» ACTIVITY:
Take every line from the material that has the word "none" in it.

» MATERIAL FOR THIS TASK:

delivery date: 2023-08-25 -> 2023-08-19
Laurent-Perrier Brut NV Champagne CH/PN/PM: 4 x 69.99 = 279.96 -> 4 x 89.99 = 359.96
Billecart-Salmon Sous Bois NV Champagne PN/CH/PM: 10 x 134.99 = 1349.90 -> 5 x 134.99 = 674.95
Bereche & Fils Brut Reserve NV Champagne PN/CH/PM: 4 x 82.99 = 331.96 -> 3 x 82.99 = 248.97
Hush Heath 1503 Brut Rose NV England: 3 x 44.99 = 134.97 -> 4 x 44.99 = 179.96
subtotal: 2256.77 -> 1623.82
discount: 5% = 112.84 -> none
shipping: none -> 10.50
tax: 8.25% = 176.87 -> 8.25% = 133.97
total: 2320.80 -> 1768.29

» WRITTEN ANSWER:
discount: 5% = 112.84 -> none
shipping: none -> 10.50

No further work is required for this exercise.